There is a fog of false realities in Baton Rouge. Not much has changed in the areas that our community has it’s greatest needs. The people of north Baton Rouge and old south are seeing no major new developments start or the talk of it. As a matter of fact in some ways things have declined in the last year even more. People are dying in house fires in Baton Rouge because they can’t afford safer ways to heat their homes. And as usual, our leaders show up presenting band aides not surgery. Yes, we need to provide smoke detectors and fire extinguishers, but now is the time to talk about the root cause of it and how we help decrease poverty. 

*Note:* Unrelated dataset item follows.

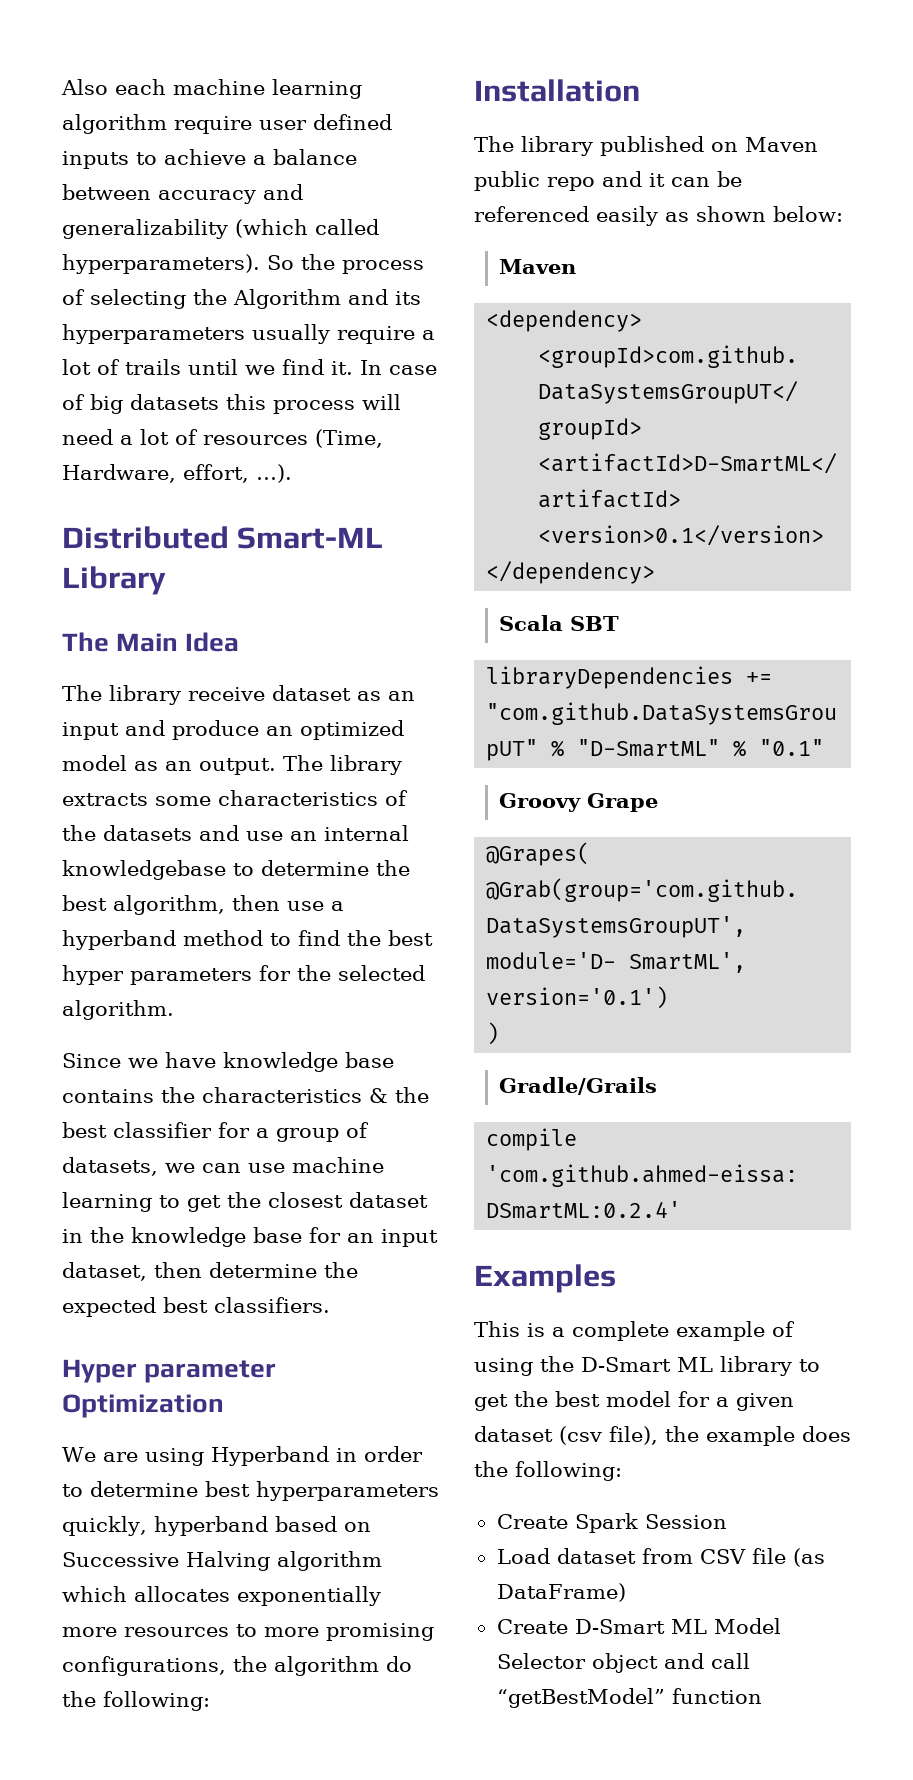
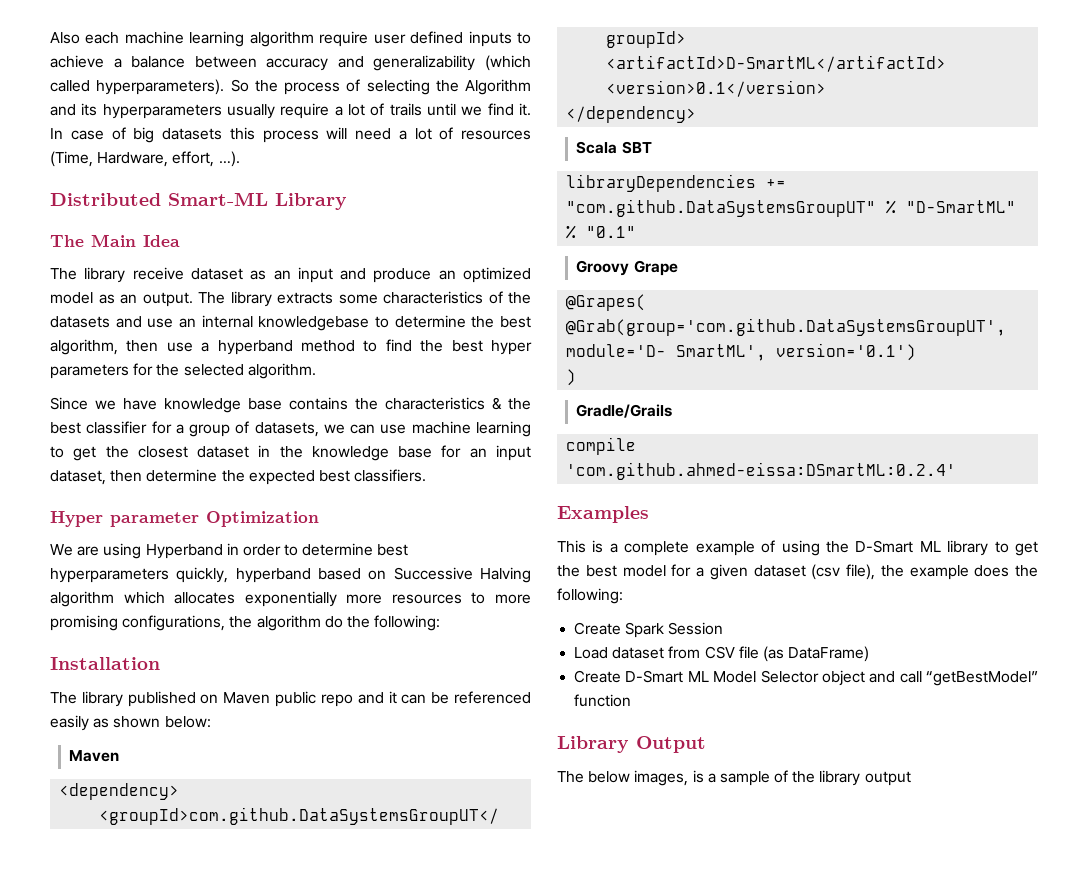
(762, 1696) none -> [557,736,706,753] [557,770,911,786] // Library Output // The below images, is a sample of the library output

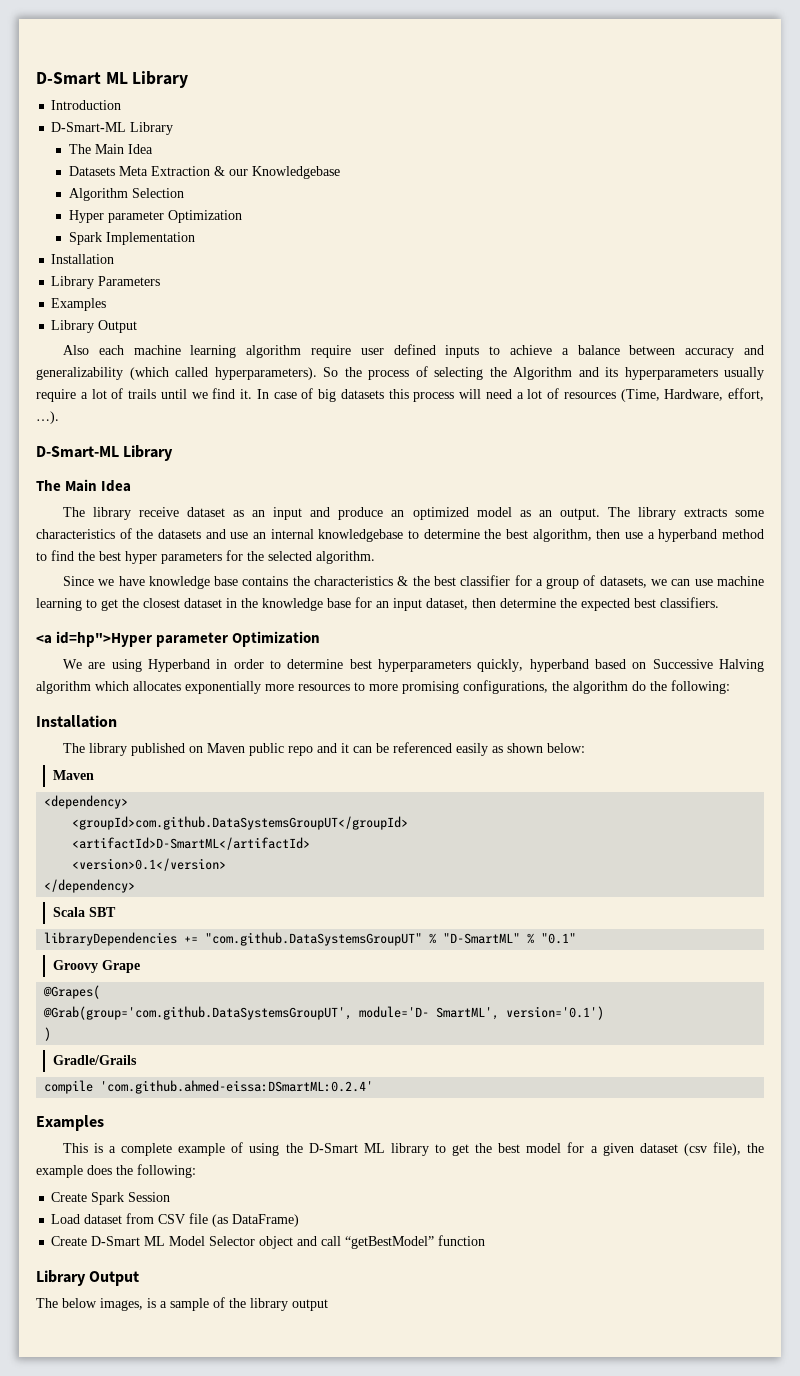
(50, 38) none -> [36,71,189,88] [51,100,122,110] [51,122,174,135] [68,144,153,154] [68,166,340,179] [68,188,184,201] [68,210,242,223] [68,232,195,245] [51,254,115,264] [51,276,161,289] [51,298,107,311] [51,320,138,333] D-Smart ML Library // Introduction // D-Smart-ML Library // The Main Idea // Datasets Meta Extraction & our Knowledgebase // Algorithm Selection // Hyper parameter Optimization // Spark Implementation // Installation // Library Parameters // Examples // Library Output //
[50,192,268,206] Distributed Smart-ML -> [36,446,119,458] D-Smart-ML
[50,511,103,527] Hyper -> [36,631,153,647] <a id=hp">Hyper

A grandmother and her two great grandchildren died in Baton Rouge last night on Iroquois St. The victims are Gloria Anderson, 77, Maylia Jackson, 7, and Michele Williams, 6, family and authorities said. The fire department is called when it’s already too late. It’s not the fire fighters fault. Is the family wrong for attempting to keep warm, or are we failing residents by not working day in and day out to improve the quality of life for our citizens. 

Until we are serious about closing the income gap in this city. We will continue to see senseless deaths happen from a multitude of reasons. Families shouldn’t die in their homes trying to stay warm, because they can’t afford safer ways to heat their homes.